> _Exercise details_:
Everything from the line with "-383,7 +383,7 @@" to the line with "-366,7 +366,7 @@" in the listing below, both lines included, needs to be copied exactly, apart from the pictures.

☆ ☆ ☆ ☆ ☆

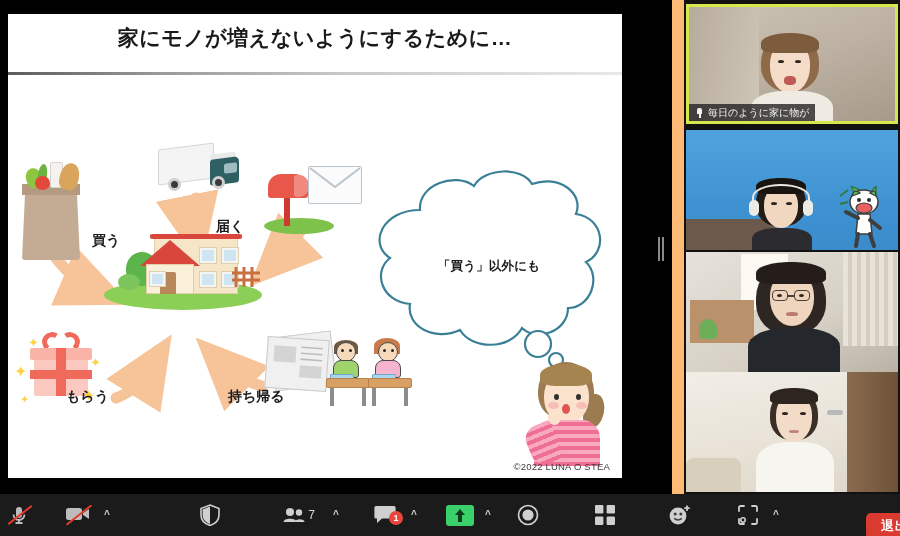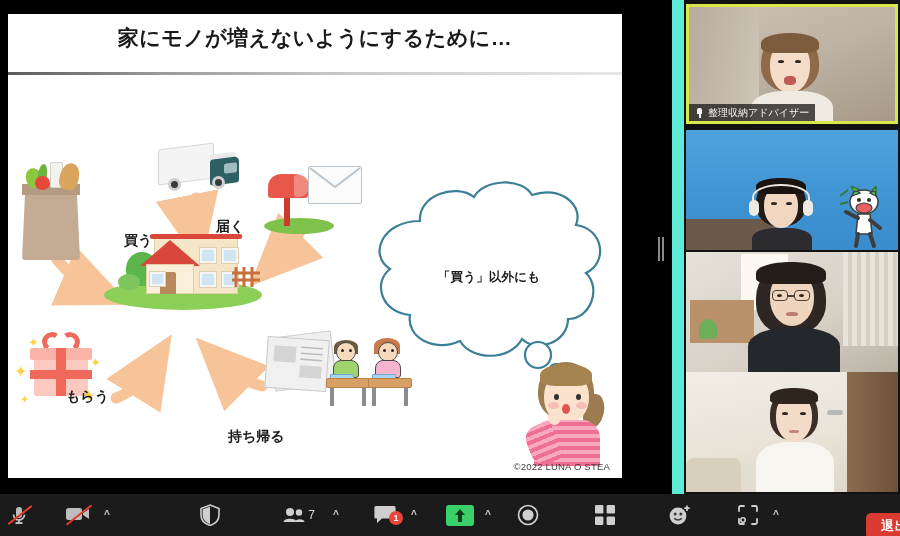--- a/index.html
+++ b/index.html
@@ -9,7 +9,7 @@
     font-family: "Liberation Sans", "DejaVu Sans", sans-serif;
     overflow: hidden;
   }
-  #app { position: relative; width: 740px; height: 536px; background: #5eead4; border-radius: 12px; }
+  #app { position: relative; width: 740px; height: 536px; background: #fdba74; border-radius: 12px; }
 
   
   #share-area {

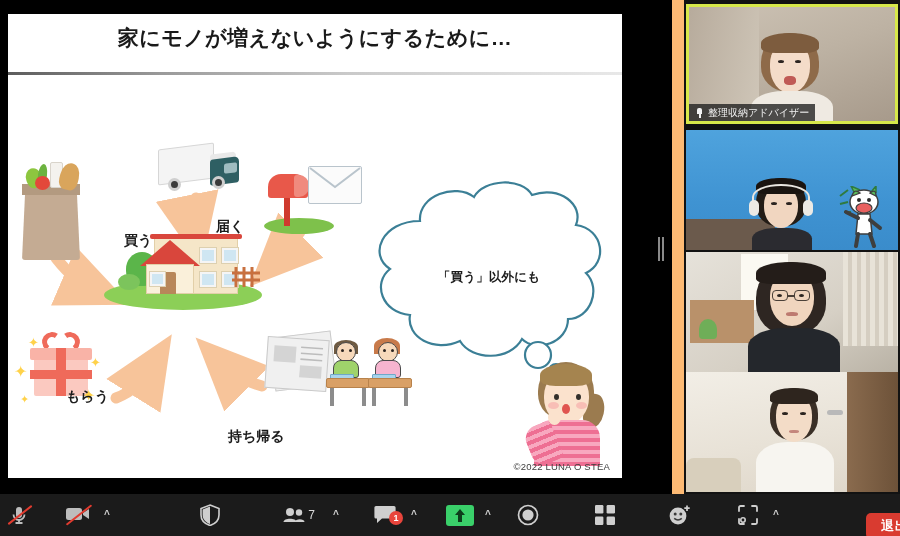--- a/index.html
+++ b/index.html
@@ -443,7 +443,7 @@
         </div>
         <div class="nameplate">
           <span class="pin-icon"></span>
-          <span>整理収納アドバイザー</span>
+          <span>毎日のように家に物が</span>
         </div>
       </div>
     </div>

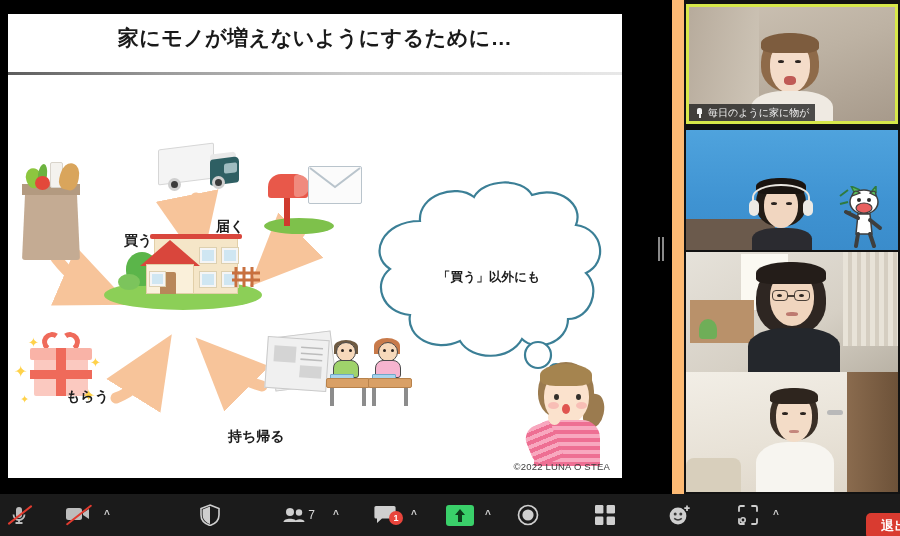--- a/index.html
+++ b/index.html
@@ -287,7 +287,7 @@
             <div class="bag-milk"></div>
             <div class="bag-bread"></div>
         </div>
-        <div class="lbl" style="left:84px;top:82px;margin-left:32px;">買う</div>
+        <div class="lbl" style="left:84px;top:82px;">買う</div>
 
         <div class="art" style="left:140px;top:-4px;width:100px;height:58px;">
           <div class="truck-box"></div>

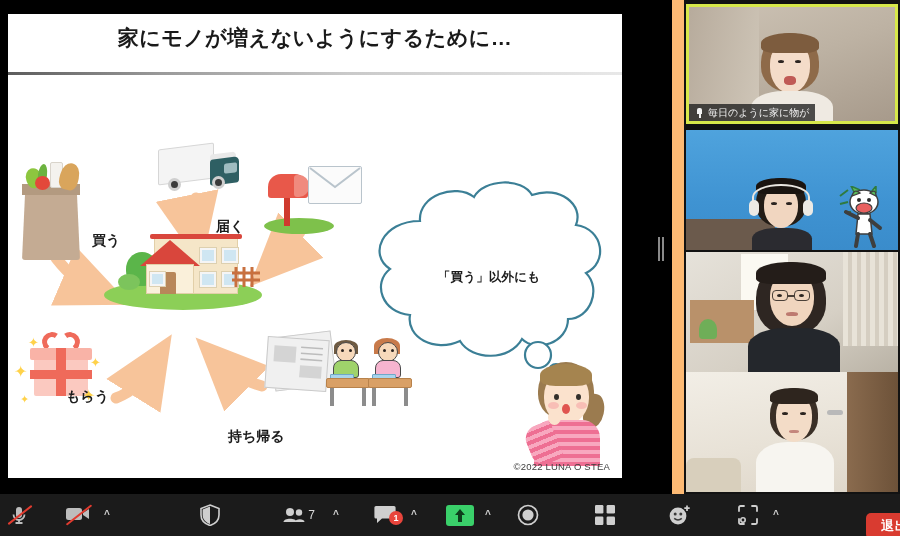--- a/index.html
+++ b/index.html
@@ -383,7 +383,7 @@
         </div>
         <div class="lbl" style="left:58px;top:238px;">もらう</div>
 
-        <div id="bubble" style="left:352px;top:27px;width:258px;height:200px;">
+        <div id="bubble" style="left:352px;top:16px;width:258px;height:200px;">
           <svg viewBox="0 0 258 200" style="position:absolute;inset:0;width:100%;height:100%;">
             <g fill="#ffffff" stroke="#3b7f96" stroke-width="2.2">
               <path d="M60,44 C58,18 96,6 114,20 C124,2 162,0 172,18 C200,8 224,28 216,48

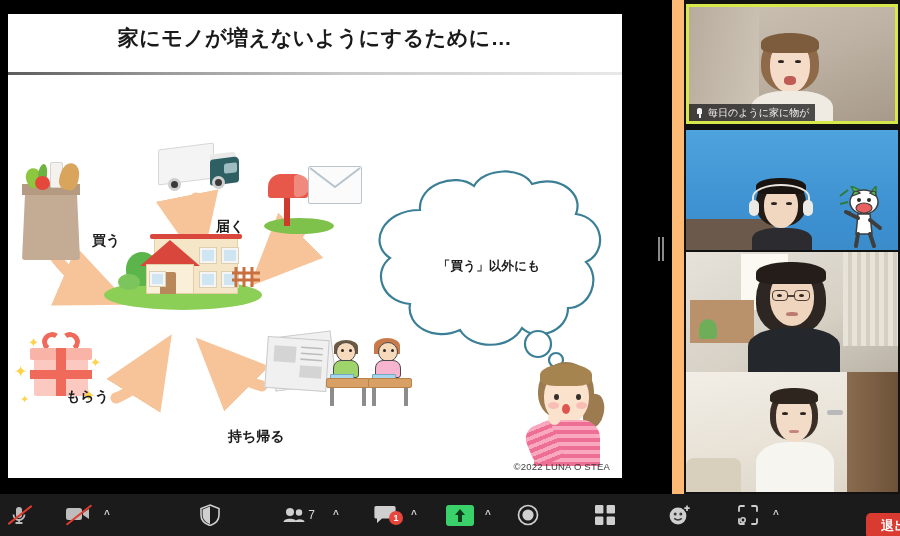--- a/index.html
+++ b/index.html
@@ -366,7 +366,7 @@
           <div class="desk-leg" style="left:48px;top:52px;"></div>
           <div class="desk-leg" style="left:80px;top:52px;"></div>
         </div>
-        <div class="lbl" style="left:220px;top:238px;margin-top:40px;">持ち帰る</div>
+        <div class="lbl" style="left:220px;top:238px;">持ち帰る</div>
 
         <div class="art" style="left:16px;top:178px;width:80px;height:76px;">
           <div class="g-box"></div>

☆ ☆ ☆ ☆ ☆

> _Solution to the problem_:
@@ -383,7 +383,7 @@
         </div>
         <div class="lbl" style="left:58px;top:238px;">もらう</div>
 
-        <div id="bubble" style="left:352px;top:27px;width:258px;height:200px;">
+        <div id="bubble" style="left:352px;top:16px;width:258px;height:200px;">
           <svg viewBox="0 0 258 200" style="position:absolute;inset:0;width:100%;height:100%;">
             <g fill="#ffffff" stroke="#3b7f96" stroke-width="2.2">
               <path d="M60,44 C58,18 96,6 114,20 C124,2 162,0 172,18 C200,8 224,28 216,48

--- a/index.html
+++ b/index.html
@@ -366,7 +366,7 @@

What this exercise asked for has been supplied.